**What you should do**
Pick out each line of the records that includes the string "Sans", and copy it.
Entries shown Block Start
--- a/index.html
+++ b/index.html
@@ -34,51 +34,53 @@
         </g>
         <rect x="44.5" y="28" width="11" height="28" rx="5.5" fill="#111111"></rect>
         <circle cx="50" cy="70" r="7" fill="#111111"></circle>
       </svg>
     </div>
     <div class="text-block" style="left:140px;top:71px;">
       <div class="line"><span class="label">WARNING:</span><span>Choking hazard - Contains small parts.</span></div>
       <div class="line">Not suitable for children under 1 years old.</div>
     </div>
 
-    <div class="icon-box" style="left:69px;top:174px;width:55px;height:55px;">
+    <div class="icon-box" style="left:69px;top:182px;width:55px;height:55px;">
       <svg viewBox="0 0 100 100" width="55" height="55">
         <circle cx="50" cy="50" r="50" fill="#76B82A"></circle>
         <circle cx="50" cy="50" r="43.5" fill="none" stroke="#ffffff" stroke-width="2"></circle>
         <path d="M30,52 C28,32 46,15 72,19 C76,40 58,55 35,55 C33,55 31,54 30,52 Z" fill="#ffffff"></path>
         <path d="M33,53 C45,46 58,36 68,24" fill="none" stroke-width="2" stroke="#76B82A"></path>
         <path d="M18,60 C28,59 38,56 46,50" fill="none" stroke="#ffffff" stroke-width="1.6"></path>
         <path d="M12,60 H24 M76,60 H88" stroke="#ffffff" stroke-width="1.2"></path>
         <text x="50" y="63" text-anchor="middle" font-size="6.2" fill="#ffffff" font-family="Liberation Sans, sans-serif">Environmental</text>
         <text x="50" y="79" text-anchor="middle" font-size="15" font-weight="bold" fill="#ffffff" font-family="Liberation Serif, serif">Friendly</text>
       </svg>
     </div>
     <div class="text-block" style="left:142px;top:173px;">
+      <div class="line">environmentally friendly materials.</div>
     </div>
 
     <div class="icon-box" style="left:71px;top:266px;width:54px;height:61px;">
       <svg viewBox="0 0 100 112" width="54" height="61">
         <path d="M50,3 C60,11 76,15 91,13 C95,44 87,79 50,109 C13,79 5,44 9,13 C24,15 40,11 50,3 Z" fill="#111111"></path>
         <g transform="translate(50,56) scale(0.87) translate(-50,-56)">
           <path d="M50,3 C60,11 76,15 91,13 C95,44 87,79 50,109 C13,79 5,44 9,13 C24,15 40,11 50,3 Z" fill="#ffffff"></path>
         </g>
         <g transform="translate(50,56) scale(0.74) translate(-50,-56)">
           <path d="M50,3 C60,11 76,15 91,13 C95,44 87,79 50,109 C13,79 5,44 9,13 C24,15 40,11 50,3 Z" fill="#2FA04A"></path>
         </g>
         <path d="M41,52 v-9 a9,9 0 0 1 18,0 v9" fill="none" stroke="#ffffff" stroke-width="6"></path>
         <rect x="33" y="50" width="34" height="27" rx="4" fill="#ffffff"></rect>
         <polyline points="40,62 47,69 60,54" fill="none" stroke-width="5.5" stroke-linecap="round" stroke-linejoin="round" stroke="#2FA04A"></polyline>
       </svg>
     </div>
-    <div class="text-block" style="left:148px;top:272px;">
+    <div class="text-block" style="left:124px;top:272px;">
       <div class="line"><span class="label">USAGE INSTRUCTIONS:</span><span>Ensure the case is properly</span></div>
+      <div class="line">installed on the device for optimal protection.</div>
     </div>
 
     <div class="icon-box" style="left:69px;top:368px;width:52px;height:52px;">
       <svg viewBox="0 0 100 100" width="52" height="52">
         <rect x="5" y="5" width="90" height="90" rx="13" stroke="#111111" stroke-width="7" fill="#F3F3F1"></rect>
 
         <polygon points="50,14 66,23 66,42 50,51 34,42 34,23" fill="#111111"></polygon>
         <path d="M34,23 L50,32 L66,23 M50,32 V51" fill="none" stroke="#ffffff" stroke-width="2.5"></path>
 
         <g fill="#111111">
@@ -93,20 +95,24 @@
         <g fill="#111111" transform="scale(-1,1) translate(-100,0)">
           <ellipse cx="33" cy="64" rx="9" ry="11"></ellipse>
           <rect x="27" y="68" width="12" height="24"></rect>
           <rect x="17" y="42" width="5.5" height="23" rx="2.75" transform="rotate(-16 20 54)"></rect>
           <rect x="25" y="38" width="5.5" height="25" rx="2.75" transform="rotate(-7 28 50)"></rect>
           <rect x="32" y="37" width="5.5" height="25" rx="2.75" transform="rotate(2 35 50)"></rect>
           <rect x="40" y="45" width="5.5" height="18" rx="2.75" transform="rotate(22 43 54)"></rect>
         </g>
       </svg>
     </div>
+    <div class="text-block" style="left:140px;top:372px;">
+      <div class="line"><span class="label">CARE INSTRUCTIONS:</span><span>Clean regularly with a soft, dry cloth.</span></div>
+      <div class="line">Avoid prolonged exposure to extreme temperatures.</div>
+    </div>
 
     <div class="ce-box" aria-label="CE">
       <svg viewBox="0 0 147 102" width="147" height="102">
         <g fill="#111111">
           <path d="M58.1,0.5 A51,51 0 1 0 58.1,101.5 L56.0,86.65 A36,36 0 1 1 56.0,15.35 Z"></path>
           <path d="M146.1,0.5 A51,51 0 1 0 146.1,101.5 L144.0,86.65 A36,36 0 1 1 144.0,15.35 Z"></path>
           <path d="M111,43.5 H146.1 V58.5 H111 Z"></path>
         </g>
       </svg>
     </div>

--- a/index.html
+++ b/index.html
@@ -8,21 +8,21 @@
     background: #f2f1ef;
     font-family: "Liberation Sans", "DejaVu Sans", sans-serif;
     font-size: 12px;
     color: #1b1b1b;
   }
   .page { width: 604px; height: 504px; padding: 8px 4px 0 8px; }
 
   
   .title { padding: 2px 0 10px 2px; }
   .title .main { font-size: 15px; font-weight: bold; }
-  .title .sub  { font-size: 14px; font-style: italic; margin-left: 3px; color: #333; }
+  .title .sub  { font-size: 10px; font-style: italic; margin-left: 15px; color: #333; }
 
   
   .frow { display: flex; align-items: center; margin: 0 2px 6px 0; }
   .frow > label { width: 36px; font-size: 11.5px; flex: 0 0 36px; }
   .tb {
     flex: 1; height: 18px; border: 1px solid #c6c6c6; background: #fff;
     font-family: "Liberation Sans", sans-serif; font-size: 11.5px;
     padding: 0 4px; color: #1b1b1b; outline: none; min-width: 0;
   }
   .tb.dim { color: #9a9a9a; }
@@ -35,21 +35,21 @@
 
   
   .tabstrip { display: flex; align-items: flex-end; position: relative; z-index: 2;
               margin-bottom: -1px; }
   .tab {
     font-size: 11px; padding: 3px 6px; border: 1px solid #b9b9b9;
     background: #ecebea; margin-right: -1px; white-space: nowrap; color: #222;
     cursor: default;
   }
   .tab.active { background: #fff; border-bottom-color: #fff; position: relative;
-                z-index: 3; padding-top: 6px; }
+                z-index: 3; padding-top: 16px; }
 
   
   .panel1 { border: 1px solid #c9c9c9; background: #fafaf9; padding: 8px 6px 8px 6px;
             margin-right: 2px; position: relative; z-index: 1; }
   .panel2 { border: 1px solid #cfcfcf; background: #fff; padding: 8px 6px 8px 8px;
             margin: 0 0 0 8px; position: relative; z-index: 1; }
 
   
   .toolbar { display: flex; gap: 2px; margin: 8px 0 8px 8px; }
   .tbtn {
Entries shown Block End
Entries shown Block Start
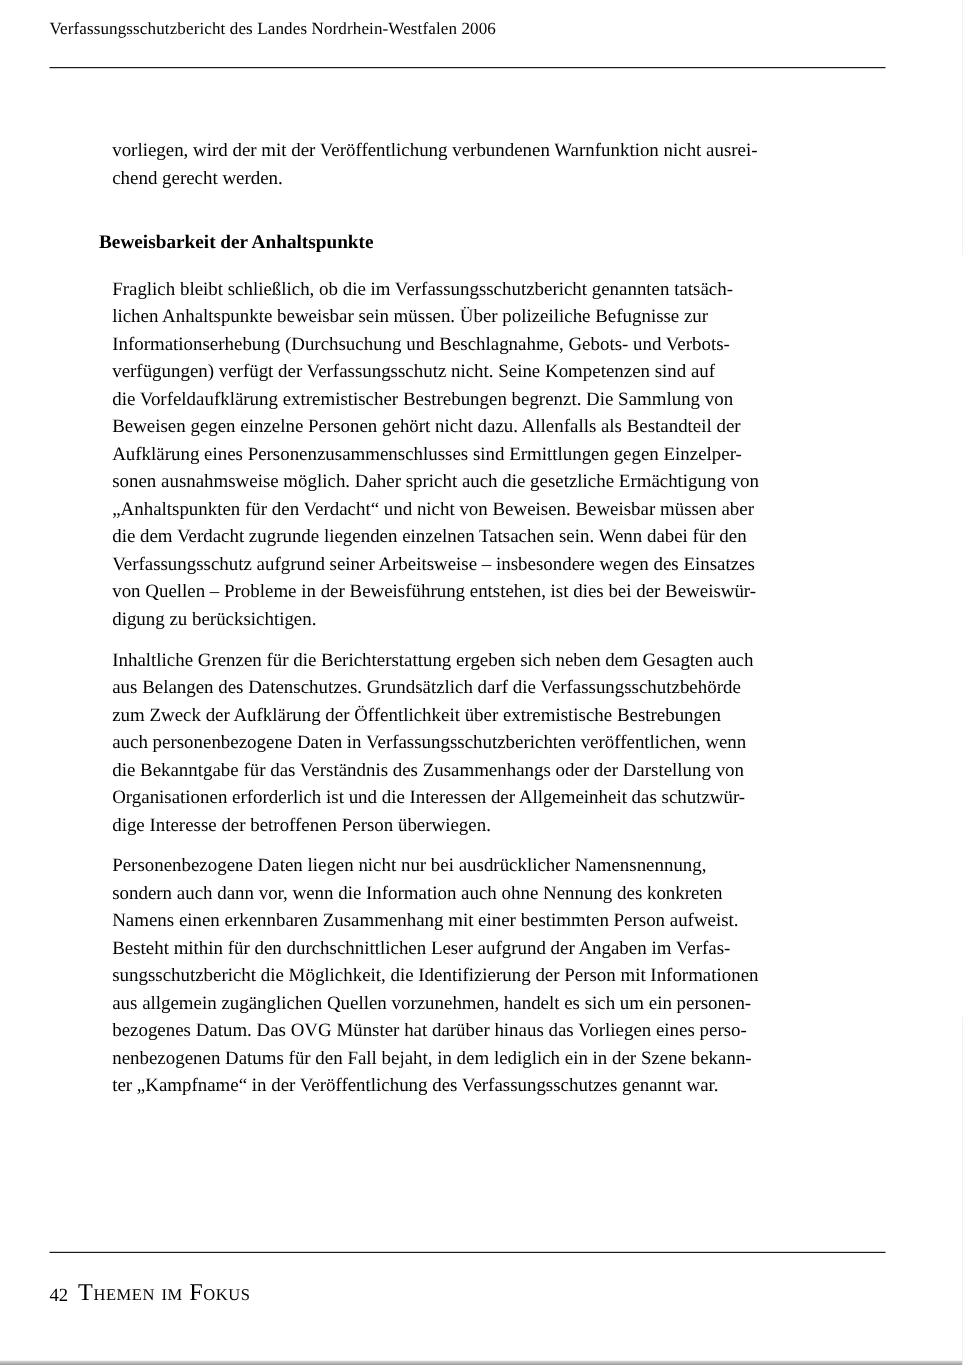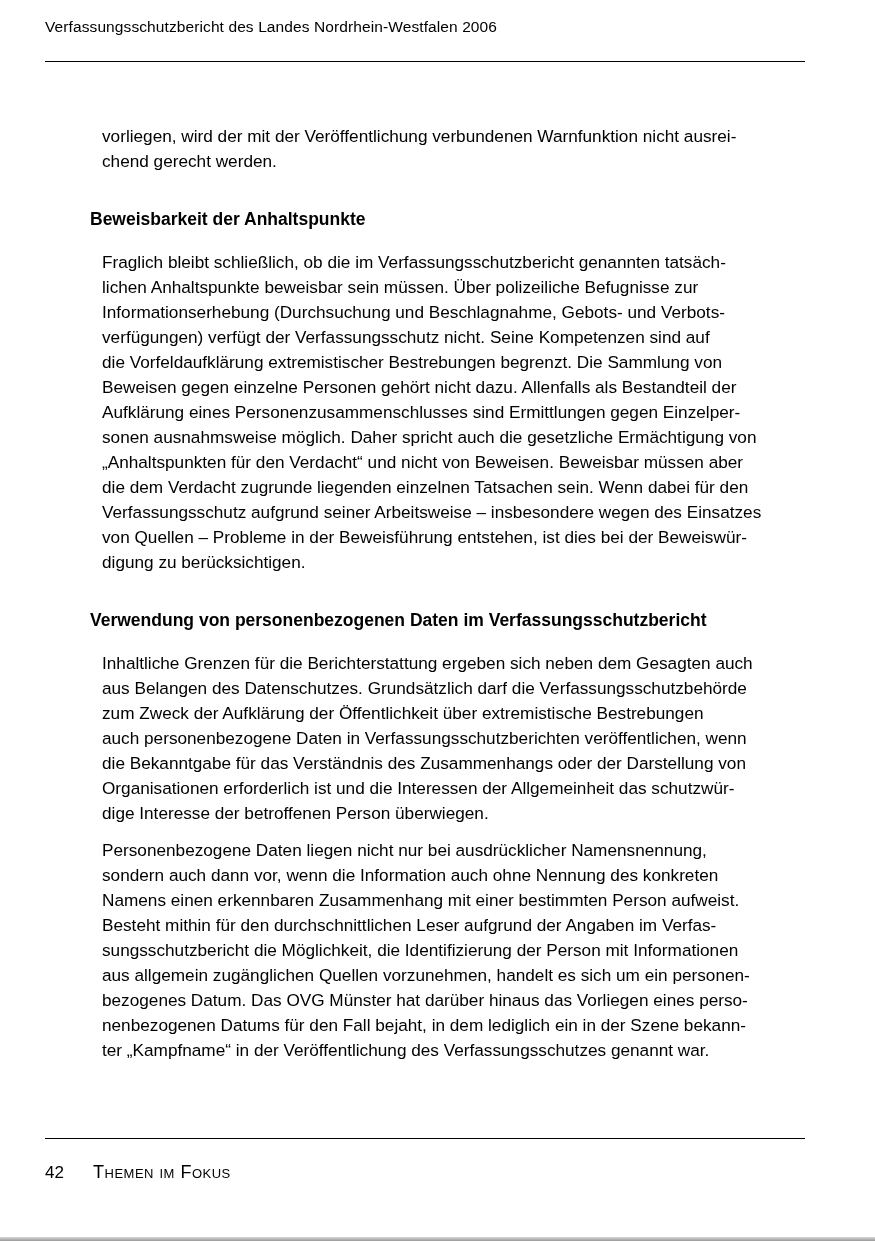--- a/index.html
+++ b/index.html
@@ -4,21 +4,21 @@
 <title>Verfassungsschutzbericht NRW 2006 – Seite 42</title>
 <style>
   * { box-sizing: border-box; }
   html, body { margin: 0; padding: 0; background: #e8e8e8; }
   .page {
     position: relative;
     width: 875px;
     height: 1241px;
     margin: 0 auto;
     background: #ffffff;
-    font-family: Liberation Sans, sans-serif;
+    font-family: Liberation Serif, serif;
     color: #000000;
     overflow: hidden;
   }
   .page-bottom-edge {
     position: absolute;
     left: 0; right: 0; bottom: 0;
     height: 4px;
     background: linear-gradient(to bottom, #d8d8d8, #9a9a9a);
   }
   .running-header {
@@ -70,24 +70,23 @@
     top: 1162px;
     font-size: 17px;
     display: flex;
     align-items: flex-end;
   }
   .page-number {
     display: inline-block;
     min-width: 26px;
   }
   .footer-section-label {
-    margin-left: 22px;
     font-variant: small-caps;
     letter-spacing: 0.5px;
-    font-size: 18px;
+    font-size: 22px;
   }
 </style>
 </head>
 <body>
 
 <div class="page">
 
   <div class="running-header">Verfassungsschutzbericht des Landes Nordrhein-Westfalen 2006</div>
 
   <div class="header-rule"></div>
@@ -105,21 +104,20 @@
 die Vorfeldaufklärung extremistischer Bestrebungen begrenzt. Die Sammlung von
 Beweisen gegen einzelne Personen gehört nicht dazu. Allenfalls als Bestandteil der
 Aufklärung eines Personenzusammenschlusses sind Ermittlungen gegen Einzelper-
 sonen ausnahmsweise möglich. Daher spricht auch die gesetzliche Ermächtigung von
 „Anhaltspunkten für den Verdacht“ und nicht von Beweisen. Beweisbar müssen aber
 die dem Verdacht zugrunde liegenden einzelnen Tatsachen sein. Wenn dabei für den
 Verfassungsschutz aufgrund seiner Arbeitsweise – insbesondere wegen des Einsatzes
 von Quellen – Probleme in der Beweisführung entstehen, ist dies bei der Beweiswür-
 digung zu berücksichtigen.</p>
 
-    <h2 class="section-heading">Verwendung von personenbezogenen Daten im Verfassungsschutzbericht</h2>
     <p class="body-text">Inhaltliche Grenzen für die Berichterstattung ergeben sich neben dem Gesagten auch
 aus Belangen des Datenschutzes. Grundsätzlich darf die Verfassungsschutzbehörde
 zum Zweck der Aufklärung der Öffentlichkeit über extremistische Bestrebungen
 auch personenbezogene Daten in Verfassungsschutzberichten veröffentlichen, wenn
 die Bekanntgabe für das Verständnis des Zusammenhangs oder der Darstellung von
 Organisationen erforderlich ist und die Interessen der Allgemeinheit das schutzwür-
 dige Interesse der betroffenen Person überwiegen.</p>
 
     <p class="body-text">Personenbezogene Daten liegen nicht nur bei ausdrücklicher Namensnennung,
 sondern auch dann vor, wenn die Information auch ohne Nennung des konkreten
Entries shown Block End
**Written answer**
         <text x="50" y="63" text-anchor="middle" font-size="6.2" fill="#ffffff" font-family="Liberation Sans, sans-serif">Environmental</text>
     font-family: "Liberation Sans", "DejaVu Sans", sans-serif;
     font-family: "Liberation Sans", sans-serif; font-size: 11.5px;
-    font-family: Liberation Sans, sans-serif;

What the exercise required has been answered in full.